Friday, 25 April 2014

What I've been reading: Jamaica Inn

Cue the drumroll, dim the lights as I say with tears in my eyes that this week I have managed to read a grand total of one novel.

Also, excuse me for a moment as I go, "Squeeeeeee!"

Because I damned well adore Daphne du Maurier. She is the is the first, the original, the shining light of those who take a genre and twist it until it starts to crack. She takes all the tropes, all the expectations of the Gothic (yay! Gothic!) or romance, or ghost story and makes them mainline a reality check. What results is terrifying, is rip-roaring, is as dark as treacle poured in your eyes during a power cut.

Dammit, yes, I'm enthusiastic because when push comes to shove, Daphne du Maurier writes for me and me alone.
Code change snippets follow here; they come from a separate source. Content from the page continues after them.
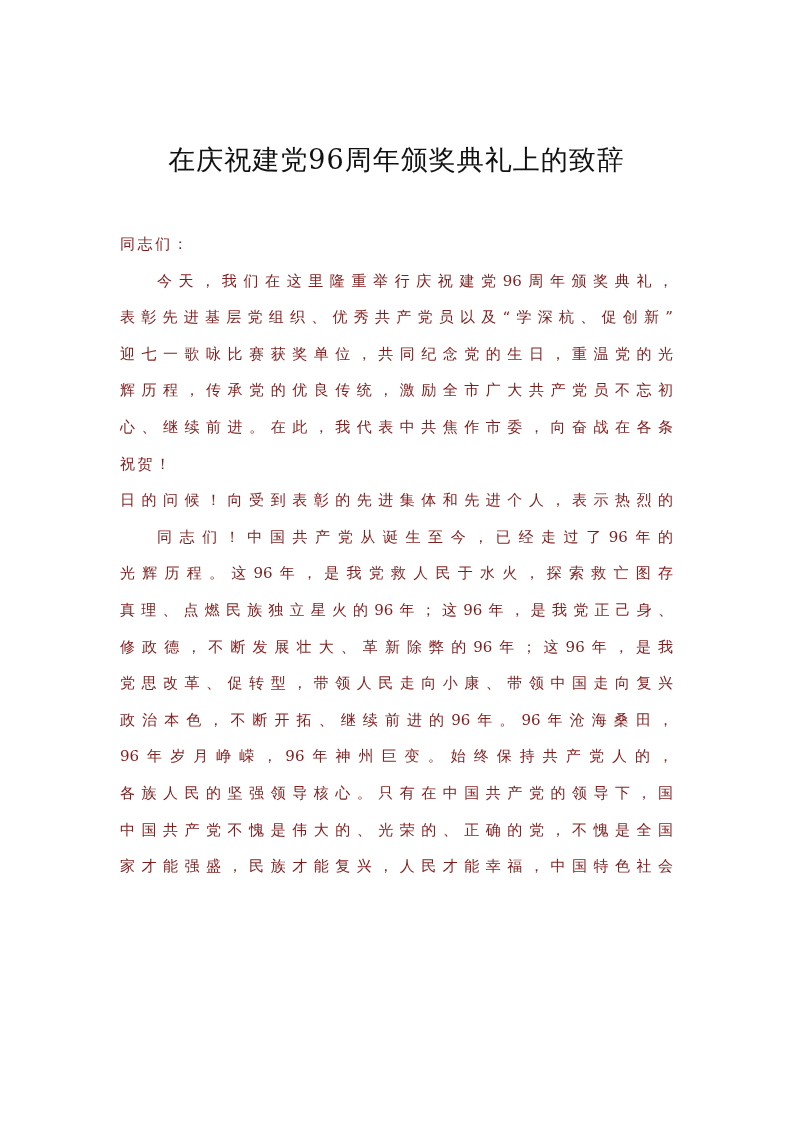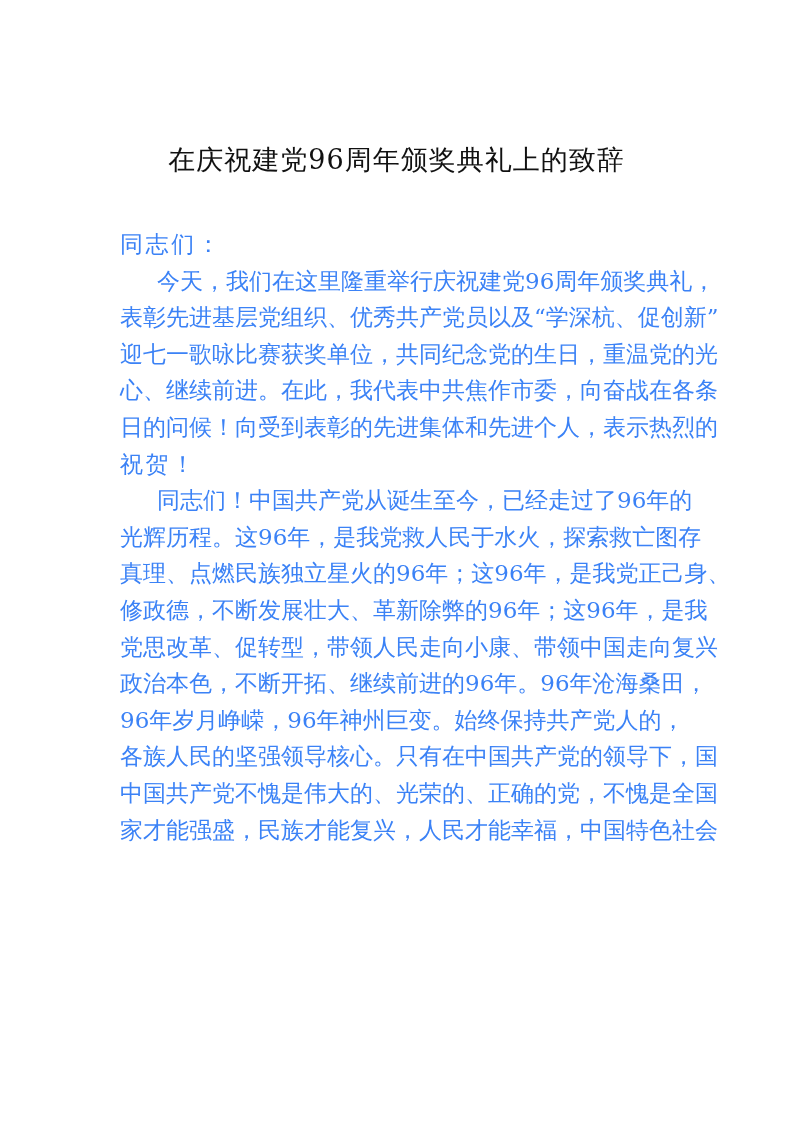"同志们：" .line { color: #3b82f6 -> #7f1d1d; font-size: 23px -> 15px }
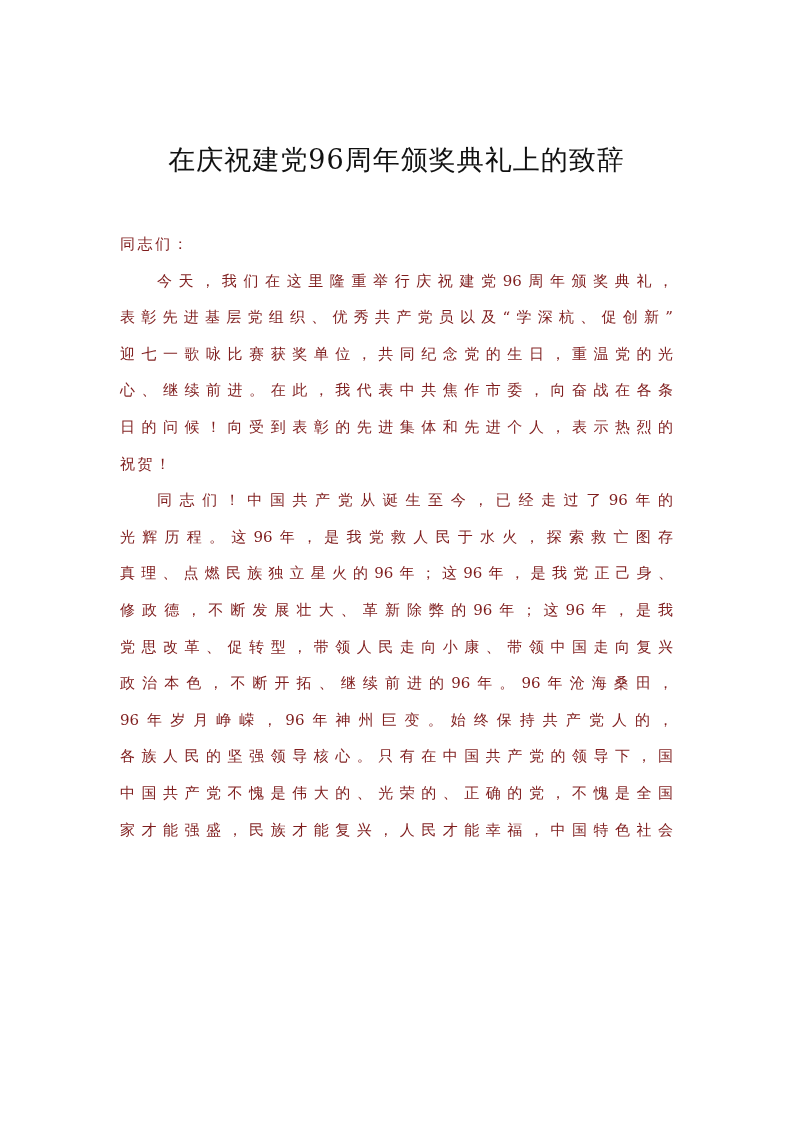"辉历程，传承党的优良传统，激励全市广大共产党员不忘初" div.line { html: none -> <div>辉历程，传承党的优良传统，激励全市广大共产党员不忘初</div> }
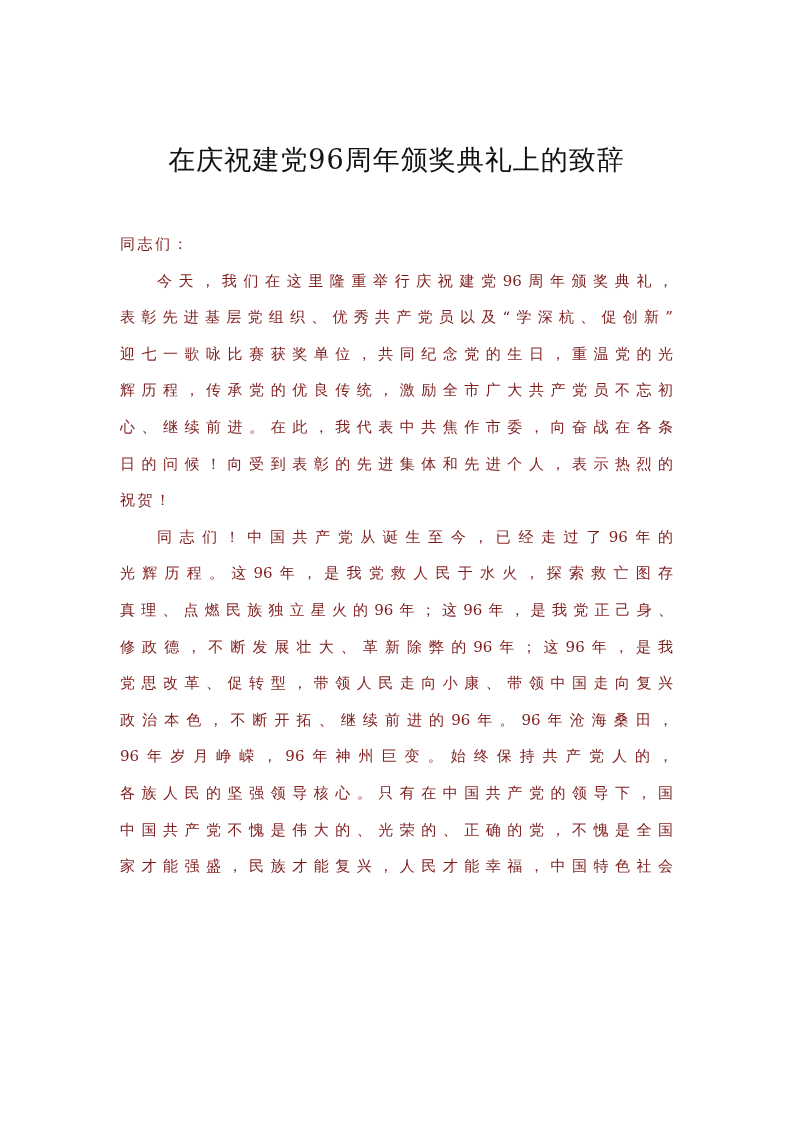"日的问候！向受到表彰的先进集体和先进个人，表示热烈的" div.line { order: before "祝贺！" -> after "祝贺！" }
That's how a good writer should make you feel, right?

Okay, some stuff

Just as Rebecca was a 'ghost story without a ghost', Jamaica Inn is essentially 'Udolpho with a main character you don't want to punch.' Like Emily, Mary is sent to live with a tyrannical uncle and a vain weak-willed aunt. Like in Udolpho we have isolation, we have coercion, we have dark deeds done under darknesses cover. Like in Udolpho, the driving force is the heroine's uncertainty, we are enthralled by terror, not horror, we fear what is suspected, not what is not seen. Unlike in Udolpho, however the sense of a strong but helpless person under continued stress is realistic and actually frightening. With Emily, you got the impression she'd act like that in a suburban house if she didn't like the colour of the wallpaper, but Mary Yellan is no delicate scion of a noble house. As a piece of psychological realism, Jamaica Inn is unsettling, as a work of Gothic, it is sublime.

Alright, it isn't perfect, but it's fabulous. Go read it. Go read it now.